## Task directions
Could you return each entry below exactly as written, minus any pictures?

## The data
════════════════
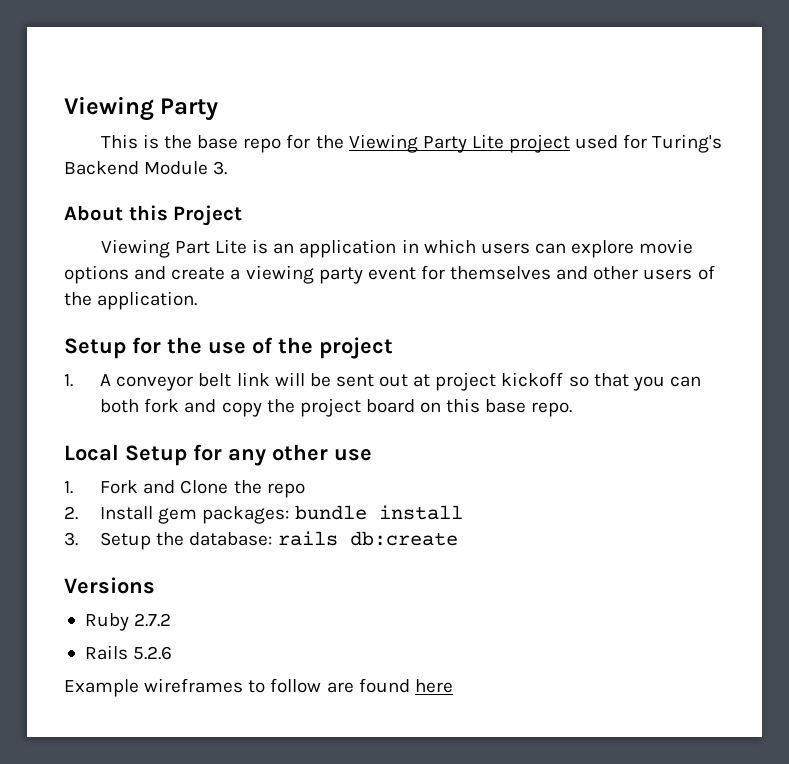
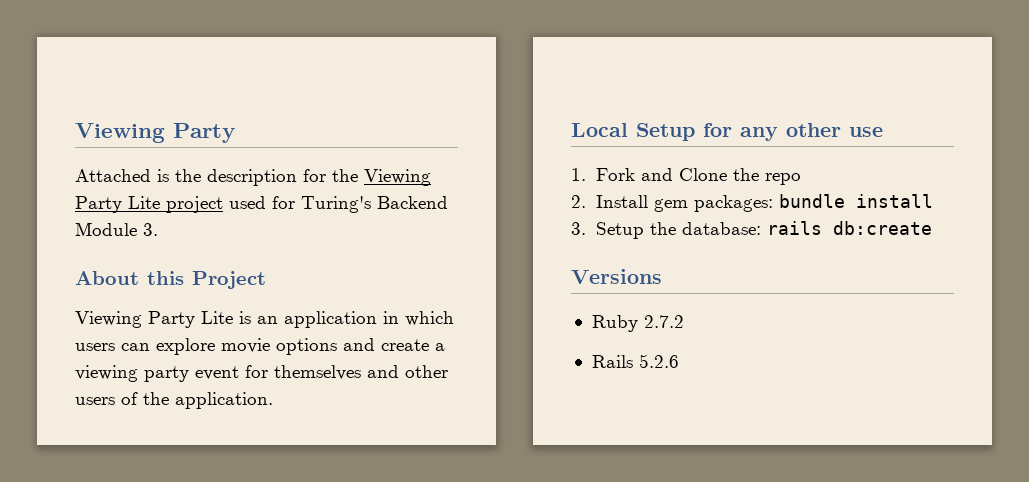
[100,134,138,149] This -> [75,169,151,182] Attached
[197,135,282,153] base repo -> [207,169,297,186] description
[174,241,210,254] Part -> [148,311,195,328] Party
[64,337,393,359] [64,372,701,391] [100,398,573,417] // Setup for the use of the project // 1. A conveyor belt link will be sent out at project kickoff so that you can both fork and copy the project board on this base repo. -> (273, 400) none
[64,678,453,697] // Example wireframes to follow are found here -> (679, 361) none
════════════════
## Your solution
[100,134,138,149] This -> [75,169,151,182] Attached
[197,135,282,153] base repo -> [207,169,297,186] description
[174,241,210,254] Part -> [148,311,195,328] Party
[64,337,393,359] [64,372,701,391] [100,398,573,417] // Setup for the use of the project // 1. A conveyor belt link will be sent out at project kickoff so that you can both fork and copy the project board on this base repo. -> (273, 400) none
[64,678,453,697] // Example wireframes to follow are found here -> (679, 361) none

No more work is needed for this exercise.